Indians feel the pinch as rupee hits 6-month high

UAE customers Rs17.15 for Dh1 today. (FILE)

Published
By Shuchita Kapur

While India basks in the glory of Commonwealth Games and a rapidly growing economy, Indian expatriates in the Gulf and, indeed, across the world are a worried lot.

The rupee is currently trading at Dh11.96 to Dh1, with the Indian currency reaching a six-month high against the US dollar yesterday at $1 to Rs44.3851, it's strongest showing since April this year.

The UAE dirham (which is pegged to the US dollar) has weakened almost 15 per cent against the rupee since it touched a high of Dh1 to Rs14.25 in March last year, and is currently trading at Dh1 to less than Rs12, although it remains well above the 2007 low of Dh1 to Rs10.65.

Saddled with additional burden of having to spend more dirhams to remit the same amount of local currency every month, the impact of exchange rate loss is particularly heavy on individuals who have loan instalments to settle or regular bills to pay in their home countries.

"The Indian rupee is becoming stronger and this has been happening for the past 10 days or so. Due to a weaker dirham versus the rupee, people are holding back and transferring less money back to India," said the head of UAE Exchange branch in Al Barsha.

Abhimanyu Chauhan, a salesperson with a leading IT retailer in Dubai, said he was worried about the strengthening of the rupee. "When I decided to come here, I did my calculations based on the then exchange rate in 2008, when things were a lot different. Today, the exchange rate looks much different and I have had to control my expenses here to make sure that I keep servicing my mortgage instalments back home," he said ruefully.

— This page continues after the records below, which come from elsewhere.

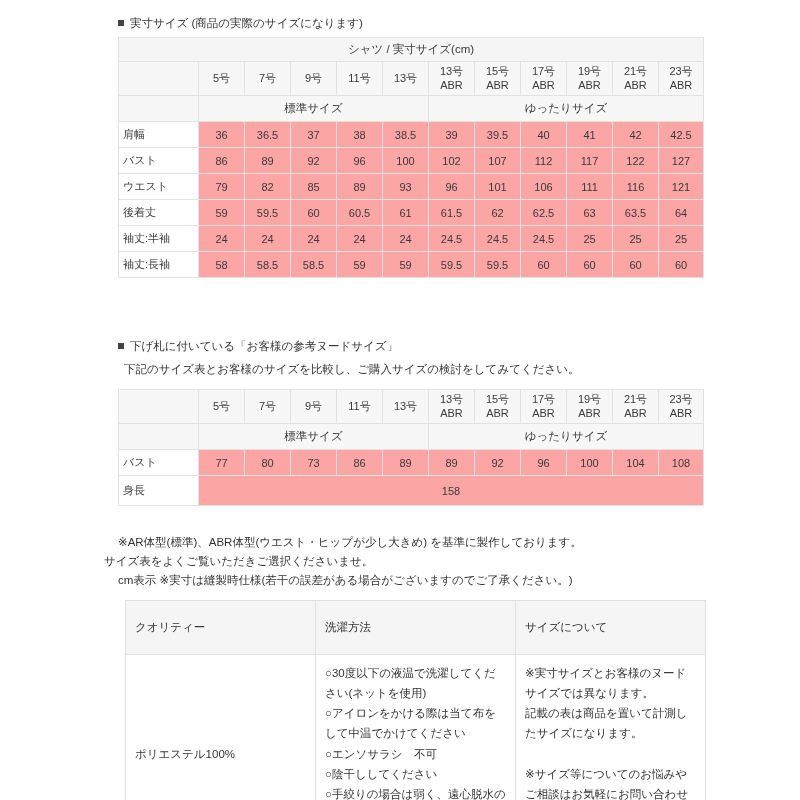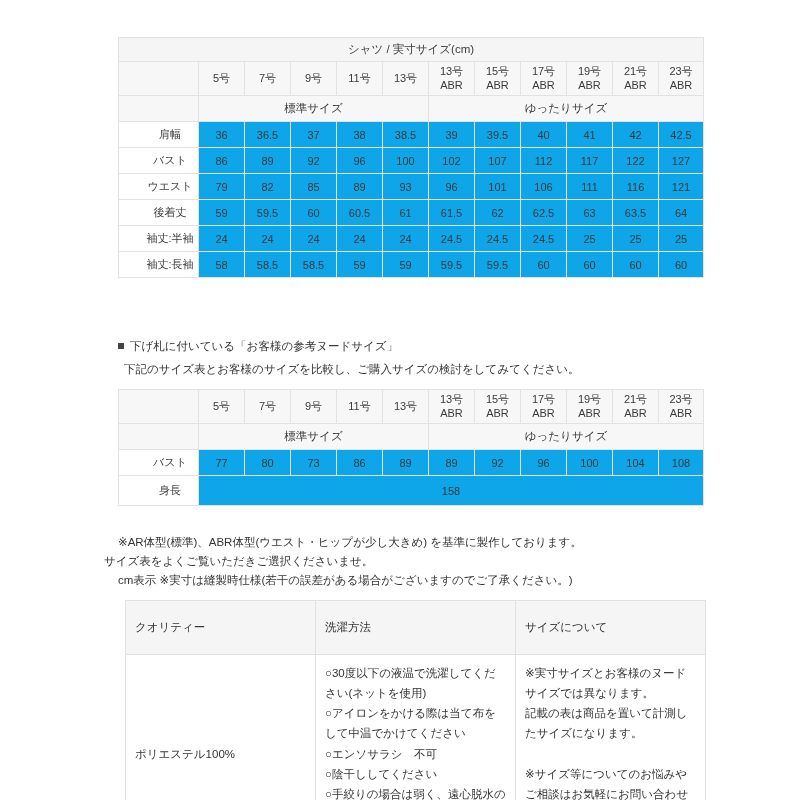"実寸サイズ (商品の実際のサイズになります)" div.sec-head { html: none -> <div> <span></span> <span>実寸サイズ (商品の実際のサイズになります)</span> </div> }
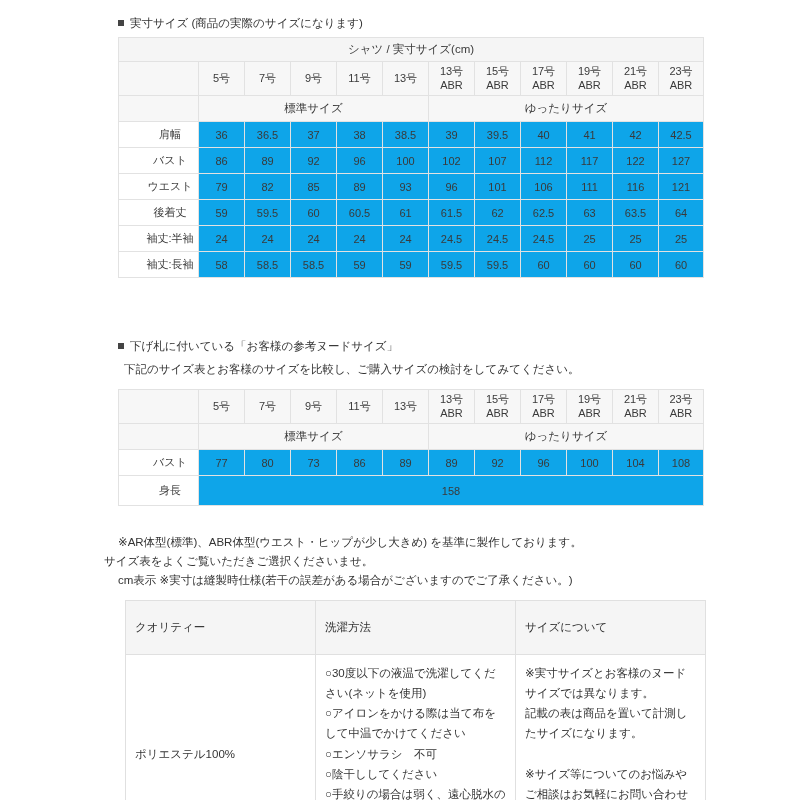"シャツ / 実寸サイズ(cm)" table.sz { background: #0ea5e9 -> #fca5a5 }
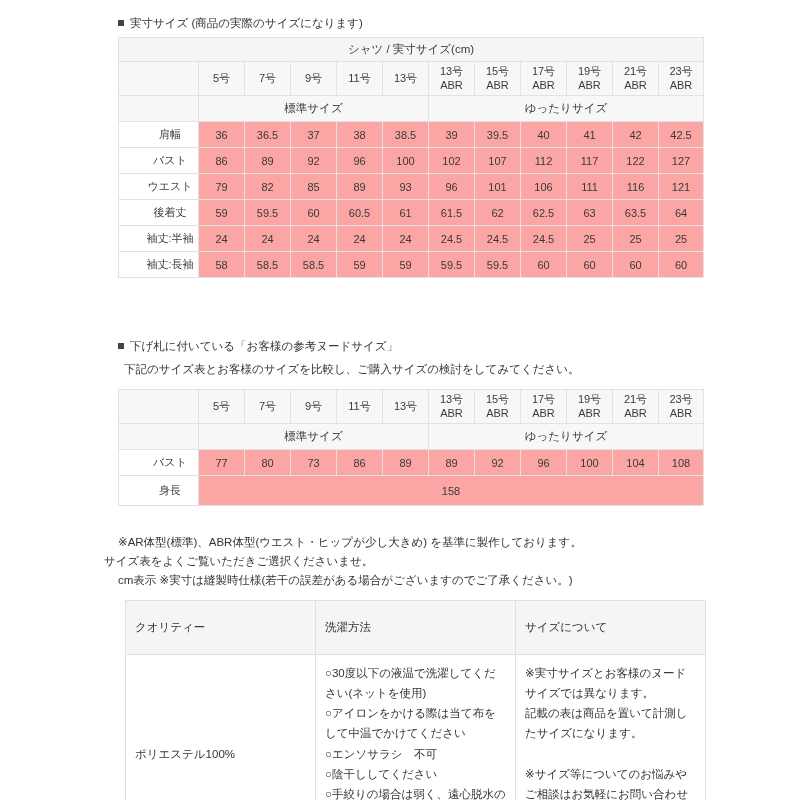"肩幅" table.sz td.rowlabel { padding-left: 23px -> 4px; text-align: center -> left }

"I check the rate on a daily basis to make sure that I remit money at the best possible rate, but of late it's been declining steadily," he added.

"They [Indian expatriates] are observing the rate carefully," agrees the UAE Exchange official. "It's very difficult to say where the Indian rupee will go from here as there are many factors involved. The strong performance of the Indian stock market may make the rupee even stronger," he said.

A steadily strengthening rupee is not welcome news for the millions of Indian expatriates, especially those in the lower income group in the UAE and other countries in the region whose currencies are linked to the dollar.

For long, Indians abroad have remitted a large proportion of foreign currency to their home country, boosting India's foreign exchange reserves from $9.8b in March 1993 to $292b in the week ended September 24, 2010.

With nearly 5.5 million non-resident Indian (NRIs) living in the Middle East, they outnumber the combined Indian populations of the US (2.2 million) and the UK (1.5 million).

Remittance by Middle Eastern NRIs forms a substantial part of the Indian reserves. Gulf expats - largely from the working and middle classes - sent some $27.5b of remittances back home to their families this past year alone, according to the Reserve Bank of India, the country's central bank.